CONTENT WARNING: Residential School and Related Traumas
JFK Law offices will be closed on Saturday, September 30, to recognize Orange Shirt Day and the National Day for Truth and Reconciliation. We close our offices on this somber day to recognize the harms that the residential school system inflicted on Indigenous children, families, and communities, and to raise awareness about the residential school system and the ongoing traumas that stem from this system. We take this day to acknowledge and honour Survivors. We give space to our team – some of whom may be honouring family and community members, and others who will be reflecting on how we can advance Indigenous rights and contribute, personally and professionally, to efforts to remedy ongoing harms to Indigenous peoples.
Orange Shirt Day is named after the story of Phyllis Webstad, who is Northern Secwpemc from Stswecem’c Xgat’tem. Phyllis’ grandmother bought her a new outfit to attend the St. Joseph’s Mission Residential School in Williams Lake, BC. Phyllis said that she picked out a shiny orange shirt that was “so bright and exciting – just like I felt to be going to school!” In 1973, on her first day at the Mission School, school staff stripped Phyllis and took away her clothes, including her new orange shirt, never to be seen again. Phyllis says that “the color orange has always reminded me of that and how my feelings didn’t matter, how no one cared and how I felt like I was worth nothing. All of us little children were crying and no one cared.”
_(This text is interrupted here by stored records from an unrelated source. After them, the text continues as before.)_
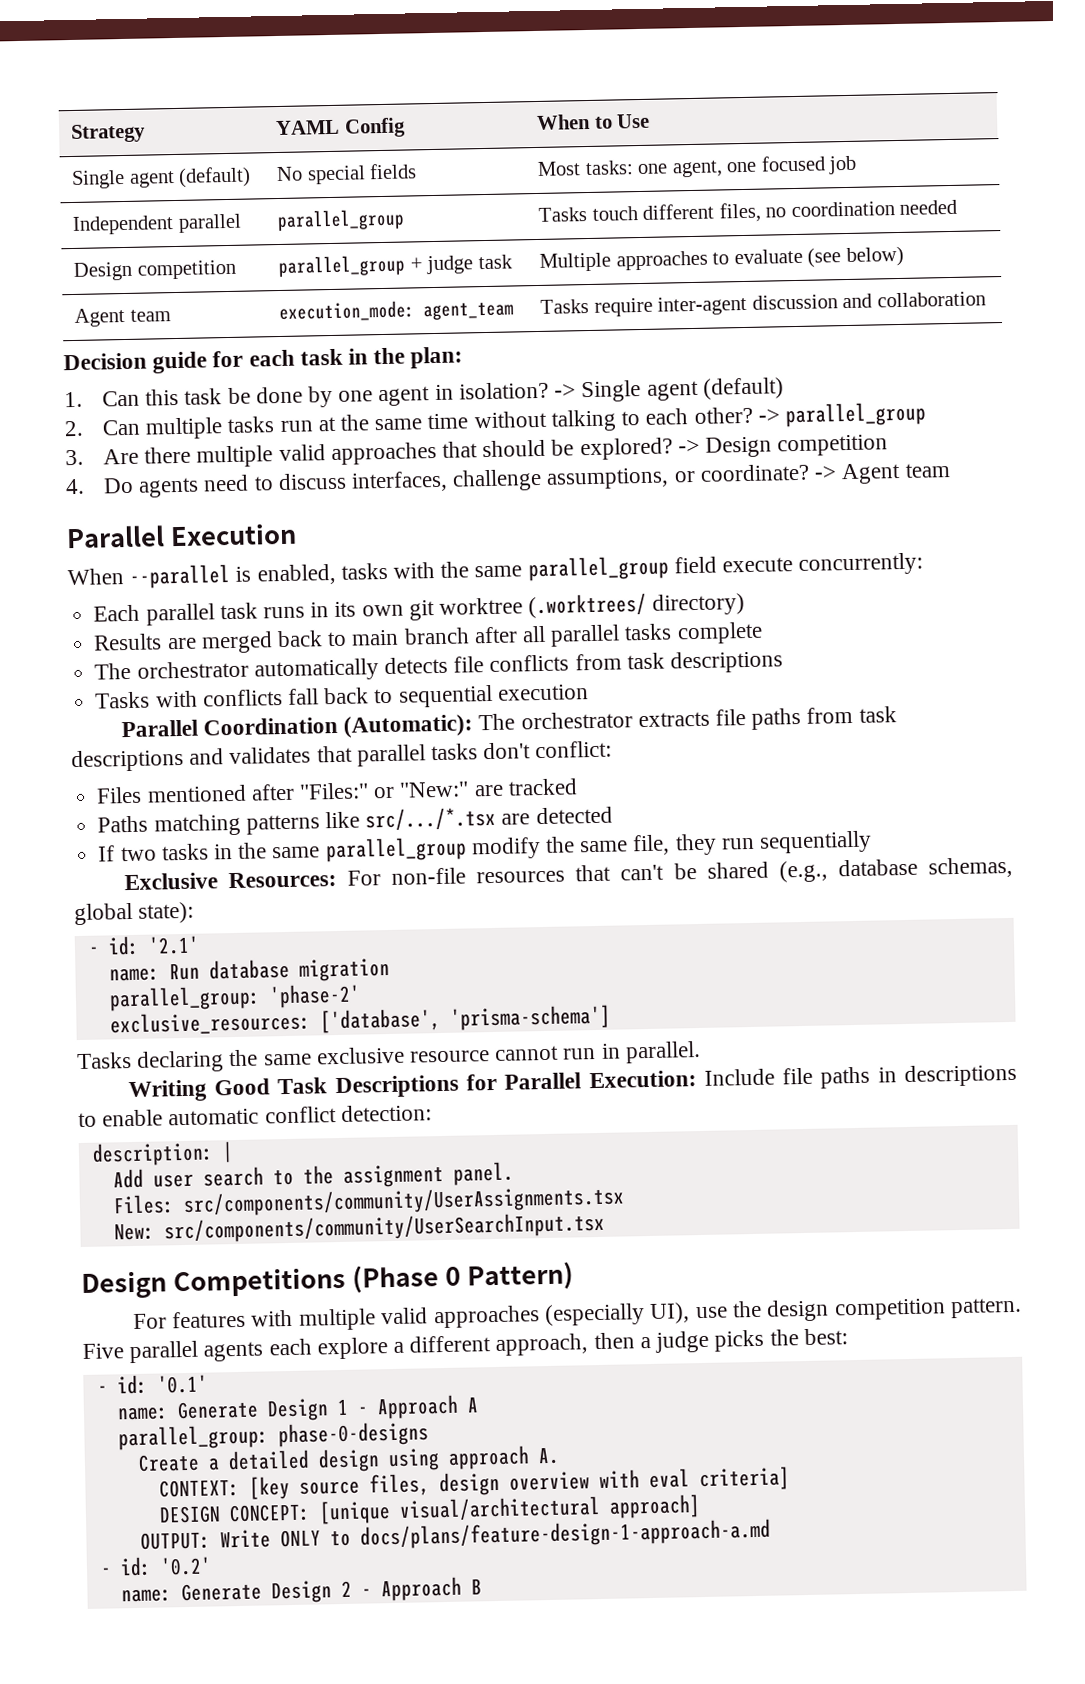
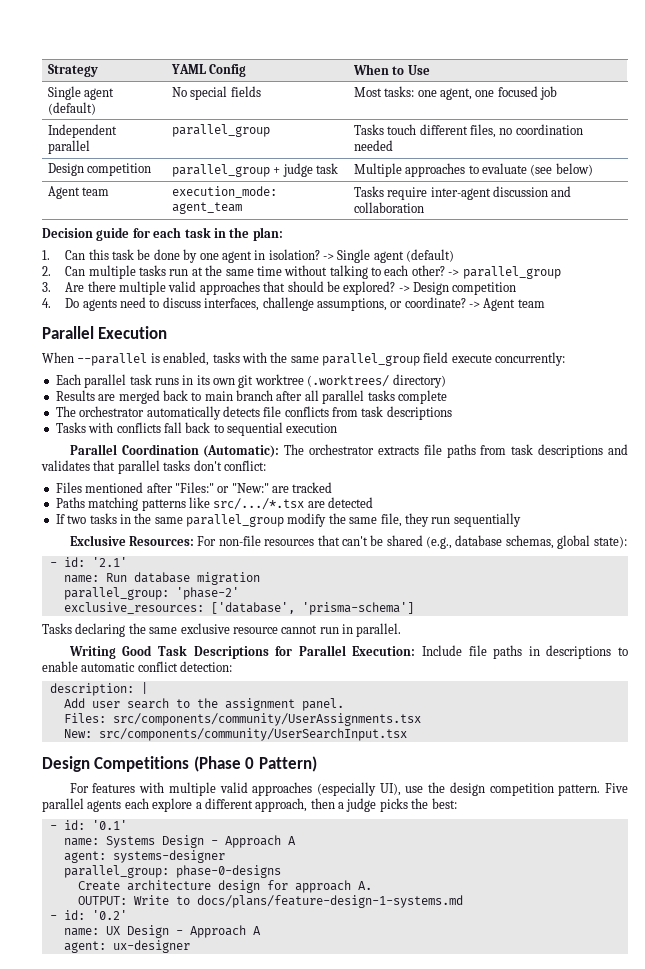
- name: Generate Design 1 - Approach A
+ name: Systems Design - Approach A
+ agent: systems-designer
- Create a detailed design using approach A.
- CONTEXT: [key source files, design overview with eval criteria]
- DESIGN CONCEPT: [unique visual/architectural approach]
+ Create architecture design for approach A.
- OUTPUT: Write ONLY to docs/plans/feature-design-1-approach-a.md
+ OUTPUT: Write to docs/plans/feature-design-1-systems.md
- name: Generate Design 2 - Approach B
+ name: UX Design - Approach A
+ agent: ux-designer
The federal government and religious orders operated 139 residential schools across Canada from 1831 to 1996. These institutions existed in every province and territory. For more than 100 years, Indigenous children as young as 4 years old were forcibly removed from their families and communities, prohibited from speaking their own language and practicing their culture, and were sexually, physically, and emotionally abused. In 2015, the Truth and Reconciliation Commission (TRC) identified 3200 student deaths at residential schools, but also heard from Survivors that many more children went to school and never returned, meaning that number could be much higher. Over the past year, mass numbers of unmarked graves at former residential school sites have been uncovered across the country and communities continue to work to identify and uncover the stories of those lost.
Orange Shirt Day is now recognized as a statutory holiday by the federal government and the BC government. This is a response to TRC Call to Action 80, which states that the federal government will work with Indigenous people to establish a statutory holiday to “honour Survivors, their families, and communities, and ensure that public commemoration of the history and legacy of residential schools remains a vital component of the reconciliation process”.
Not just on Orange Shirt Day, but every day, we strongly encourage everyone to read, support and, critically, find ways to act on the Truth and Reconciliation Commission Calls to Action, the MMIWG Inquiry’s Calls for Justice, and the many other reports and calls for change in Canada with the objective of achieving better recognition of Indigenous rights and self-determination. The Athabasca Tribal Council has created an excellent online resource, including guidance on shaping one’s own path to reconciliation here: www.orangepath.ca
Orange Shirt Day is a somber day and reflecting on the residential school system can be traumatic. Should you need support, here are some resources to consider:
- Indian Residential School Survivors Society Crisis Line: 24 hour crisis line for survivors and family of survivors. Toll-free: 1-866-925-4419.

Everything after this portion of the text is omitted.